#### Aim of the task
Output the records in full, exactly as given.

#### Data shown
· · ·
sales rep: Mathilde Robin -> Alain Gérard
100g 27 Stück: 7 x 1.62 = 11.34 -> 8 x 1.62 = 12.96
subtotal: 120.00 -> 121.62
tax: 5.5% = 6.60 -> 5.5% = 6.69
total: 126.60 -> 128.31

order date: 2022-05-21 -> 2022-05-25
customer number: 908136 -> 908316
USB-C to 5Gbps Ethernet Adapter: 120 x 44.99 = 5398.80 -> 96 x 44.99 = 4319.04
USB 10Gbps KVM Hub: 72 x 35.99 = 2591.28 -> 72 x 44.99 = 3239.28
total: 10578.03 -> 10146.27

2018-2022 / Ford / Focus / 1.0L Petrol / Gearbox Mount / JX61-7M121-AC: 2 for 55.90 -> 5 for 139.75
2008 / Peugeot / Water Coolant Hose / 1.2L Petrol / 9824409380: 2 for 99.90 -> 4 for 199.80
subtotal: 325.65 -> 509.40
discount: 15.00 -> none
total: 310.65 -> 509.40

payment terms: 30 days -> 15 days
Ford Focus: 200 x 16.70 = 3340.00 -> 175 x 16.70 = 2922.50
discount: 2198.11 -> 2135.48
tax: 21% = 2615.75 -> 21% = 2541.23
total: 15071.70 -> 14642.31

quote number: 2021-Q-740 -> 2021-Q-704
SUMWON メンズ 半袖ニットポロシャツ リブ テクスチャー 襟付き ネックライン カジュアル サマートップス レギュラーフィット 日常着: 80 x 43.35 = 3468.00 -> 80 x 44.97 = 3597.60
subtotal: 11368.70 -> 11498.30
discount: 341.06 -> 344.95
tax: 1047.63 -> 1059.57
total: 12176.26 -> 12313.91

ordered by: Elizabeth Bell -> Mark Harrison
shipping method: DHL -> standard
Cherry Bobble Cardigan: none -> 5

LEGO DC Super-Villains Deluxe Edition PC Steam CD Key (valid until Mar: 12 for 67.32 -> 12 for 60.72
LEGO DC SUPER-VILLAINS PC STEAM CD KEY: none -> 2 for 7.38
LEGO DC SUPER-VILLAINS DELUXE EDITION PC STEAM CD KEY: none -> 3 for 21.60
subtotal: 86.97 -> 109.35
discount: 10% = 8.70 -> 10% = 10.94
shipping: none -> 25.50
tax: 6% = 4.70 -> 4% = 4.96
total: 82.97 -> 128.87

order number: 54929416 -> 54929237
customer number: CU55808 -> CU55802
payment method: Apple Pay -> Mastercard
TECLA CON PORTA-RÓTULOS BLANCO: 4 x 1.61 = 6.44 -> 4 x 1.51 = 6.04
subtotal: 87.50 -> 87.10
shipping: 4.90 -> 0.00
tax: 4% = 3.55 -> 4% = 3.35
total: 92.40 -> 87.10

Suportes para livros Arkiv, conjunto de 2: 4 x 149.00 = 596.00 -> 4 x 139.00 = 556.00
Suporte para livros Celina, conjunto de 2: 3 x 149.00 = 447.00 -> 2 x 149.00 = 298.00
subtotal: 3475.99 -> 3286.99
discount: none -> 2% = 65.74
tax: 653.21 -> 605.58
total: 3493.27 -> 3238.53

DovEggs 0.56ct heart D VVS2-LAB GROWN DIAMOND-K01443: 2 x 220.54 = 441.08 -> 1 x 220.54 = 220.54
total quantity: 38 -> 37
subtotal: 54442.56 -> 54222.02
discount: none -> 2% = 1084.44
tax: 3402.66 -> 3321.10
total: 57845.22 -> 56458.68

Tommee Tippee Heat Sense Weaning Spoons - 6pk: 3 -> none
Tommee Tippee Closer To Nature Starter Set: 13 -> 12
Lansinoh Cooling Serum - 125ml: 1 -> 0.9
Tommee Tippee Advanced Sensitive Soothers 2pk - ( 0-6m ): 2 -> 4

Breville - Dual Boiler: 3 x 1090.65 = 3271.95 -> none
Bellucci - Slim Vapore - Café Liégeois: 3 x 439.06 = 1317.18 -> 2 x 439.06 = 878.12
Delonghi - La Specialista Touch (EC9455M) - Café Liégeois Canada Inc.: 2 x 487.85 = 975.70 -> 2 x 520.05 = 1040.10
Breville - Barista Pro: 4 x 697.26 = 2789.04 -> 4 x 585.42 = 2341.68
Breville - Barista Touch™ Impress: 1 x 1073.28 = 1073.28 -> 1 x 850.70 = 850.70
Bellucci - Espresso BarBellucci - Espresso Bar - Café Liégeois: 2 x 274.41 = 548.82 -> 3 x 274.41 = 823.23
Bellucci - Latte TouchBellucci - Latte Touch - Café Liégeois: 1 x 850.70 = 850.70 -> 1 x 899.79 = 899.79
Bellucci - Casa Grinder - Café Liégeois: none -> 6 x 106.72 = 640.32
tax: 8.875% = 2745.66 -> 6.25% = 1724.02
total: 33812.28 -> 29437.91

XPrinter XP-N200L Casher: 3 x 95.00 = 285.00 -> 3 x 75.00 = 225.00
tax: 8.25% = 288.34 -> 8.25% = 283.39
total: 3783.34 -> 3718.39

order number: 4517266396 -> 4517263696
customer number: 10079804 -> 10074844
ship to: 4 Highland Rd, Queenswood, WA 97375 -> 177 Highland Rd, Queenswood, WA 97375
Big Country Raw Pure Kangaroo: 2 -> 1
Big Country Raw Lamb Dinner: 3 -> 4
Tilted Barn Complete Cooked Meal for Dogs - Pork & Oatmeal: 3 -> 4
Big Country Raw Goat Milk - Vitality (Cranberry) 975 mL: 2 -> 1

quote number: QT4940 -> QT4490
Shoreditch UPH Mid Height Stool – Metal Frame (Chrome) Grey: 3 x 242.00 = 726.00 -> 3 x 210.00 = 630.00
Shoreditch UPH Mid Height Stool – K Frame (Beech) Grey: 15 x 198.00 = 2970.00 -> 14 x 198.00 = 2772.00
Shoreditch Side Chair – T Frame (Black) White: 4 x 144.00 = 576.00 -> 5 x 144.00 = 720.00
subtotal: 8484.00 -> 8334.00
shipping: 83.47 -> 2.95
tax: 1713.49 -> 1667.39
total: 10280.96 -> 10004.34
· · ·
#### Answer space
sales rep: Mathilde Robin -> Alain Gérard
100g 27 Stück: 7 x 1.62 = 11.34 -> 8 x 1.62 = 12.96
subtotal: 120.00 -> 121.62
tax: 5.5% = 6.60 -> 5.5% = 6.69
total: 126.60 -> 128.31

order date: 2022-05-21 -> 2022-05-25
customer number: 908136 -> 908316
USB-C to 5Gbps Ethernet Adapter: 120 x 44.99 = 5398.80 -> 96 x 44.99 = 4319.04
USB 10Gbps KVM Hub: 72 x 35.99 = 2591.28 -> 72 x 44.99 = 3239.28
total: 10578.03 -> 10146.27

2018-2022 / Ford / Focus / 1.0L Petrol / Gearbox Mount / JX61-7M121-AC: 2 for 55.90 -> 5 for 139.75
2008 / Peugeot / Water Coolant Hose / 1.2L Petrol / 9824409380: 2 for 99.90 -> 4 for 199.80
subtotal: 325.65 -> 509.40
discount: 15.00 -> none
total: 310.65 -> 509.40

payment terms: 30 days -> 15 days
Ford Focus: 200 x 16.70 = 3340.00 -> 175 x 16.70 = 2922.50
discount: 2198.11 -> 2135.48
tax: 21% = 2615.75 -> 21% = 2541.23
total: 15071.70 -> 14642.31

quote number: 2021-Q-740 -> 2021-Q-704
SUMWON メンズ 半袖ニットポロシャツ リブ テクスチャー 襟付き ネックライン カジュアル サマートップス レギュラーフィット 日常着: 80 x 43.35 = 3468.00 -> 80 x 44.97 = 3597.60
subtotal: 11368.70 -> 11498.30
discount: 341.06 -> 344.95
tax: 1047.63 -> 1059.57
total: 12176.26 -> 12313.91

ordered by: Elizabeth Bell -> Mark Harrison
shipping method: DHL -> standard
Cherry Bobble Cardigan: none -> 5

LEGO DC Super-Villains Deluxe Edition PC Steam CD Key (valid until Mar: 12 for 67.32 -> 12 for 60.72
LEGO DC SUPER-VILLAINS PC STEAM CD KEY: none -> 2 for 7.38
LEGO DC SUPER-VILLAINS DELUXE EDITION PC STEAM CD KEY: none -> 3 for 21.60
subtotal: 86.97 -> 109.35
discount: 10% = 8.70 -> 10% = 10.94
shipping: none -> 25.50
tax: 6% = 4.70 -> 4% = 4.96
total: 82.97 -> 128.87

order number: 54929416 -> 54929237
customer number: CU55808 -> CU55802
payment method: Apple Pay -> Mastercard
TECLA CON PORTA-RÓTULOS BLANCO: 4 x 1.61 = 6.44 -> 4 x 1.51 = 6.04
subtotal: 87.50 -> 87.10
shipping: 4.90 -> 0.00
tax: 4% = 3.55 -> 4% = 3.35
total: 92.40 -> 87.10

Suportes para livros Arkiv, conjunto de 2: 4 x 149.00 = 596.00 -> 4 x 139.00 = 556.00
Suporte para livros Celina, conjunto de 2: 3 x 149.00 = 447.00 -> 2 x 149.00 = 298.00
subtotal: 3475.99 -> 3286.99
discount: none -> 2% = 65.74
tax: 653.21 -> 605.58
total: 3493.27 -> 3238.53

DovEggs 0.56ct heart D VVS2-LAB GROWN DIAMOND-K01443: 2 x 220.54 = 441.08 -> 1 x 220.54 = 220.54
total quantity: 38 -> 37
subtotal: 54442.56 -> 54222.02
discount: none -> 2% = 1084.44
tax: 3402.66 -> 3321.10
total: 57845.22 -> 56458.68

Tommee Tippee Heat Sense Weaning Spoons - 6pk: 3 -> none
Tommee Tippee Closer To Nature Starter Set: 13 -> 12
Lansinoh Cooling Serum - 125ml: 1 -> 0.9
Tommee Tippee Advanced Sensitive Soothers 2pk - ( 0-6m ): 2 -> 4

Breville - Dual Boiler: 3 x 1090.65 = 3271.95 -> none
Bellucci - Slim Vapore - Café Liégeois: 3 x 439.06 = 1317.18 -> 2 x 439.06 = 878.12
Delonghi - La Specialista Touch (EC9455M) - Café Liégeois Canada Inc.: 2 x 487.85 = 975.70 -> 2 x 520.05 = 1040.10
Breville - Barista Pro: 4 x 697.26 = 2789.04 -> 4 x 585.42 = 2341.68
Breville - Barista Touch™ Impress: 1 x 1073.28 = 1073.28 -> 1 x 850.70 = 850.70
Bellucci - Espresso BarBellucci - Espresso Bar - Café Liégeois: 2 x 274.41 = 548.82 -> 3 x 274.41 = 823.23
Bellucci - Latte TouchBellucci - Latte Touch - Café Liégeois: 1 x 850.70 = 850.70 -> 1 x 899.79 = 899.79
Bellucci - Casa Grinder - Café Liégeois: none -> 6 x 106.72 = 640.32
tax: 8.875% = 2745.66 -> 6.25% = 1724.02
total: 33812.28 -> 29437.91

XPrinter XP-N200L Casher: 3 x 95.00 = 285.00 -> 3 x 75.00 = 225.00
tax: 8.25% = 288.34 -> 8.25% = 283.39
total: 3783.34 -> 3718.39

order number: 4517266396 -> 4517263696
customer number: 10079804 -> 10074844
ship to: 4 Highland Rd, Queenswood, WA 97375 -> 177 Highland Rd, Queenswood, WA 97375
Big Country Raw Pure Kangaroo: 2 -> 1
Big Country Raw Lamb Dinner: 3 -> 4
Tilted Barn Complete Cooked Meal for Dogs - Pork & Oatmeal: 3 -> 4
Big Country Raw Goat Milk - Vitality (Cranberry) 975 mL: 2 -> 1

quote number: QT4940 -> QT4490
Shoreditch UPH Mid Height Stool – Metal Frame (Chrome) Grey: 3 x 242.00 = 726.00 -> 3 x 210.00 = 630.00
Shoreditch UPH Mid Height Stool – K Frame (Beech) Grey: 15 x 198.00 = 2970.00 -> 14 x 198.00 = 2772.00
Shoreditch Side Chair – T Frame (Black) White: 4 x 144.00 = 576.00 -> 5 x 144.00 = 720.00
subtotal: 8484.00 -> 8334.00
shipping: 83.47 -> 2.95
tax: 1713.49 -> 1667.39
total: 10280.96 -> 10004.34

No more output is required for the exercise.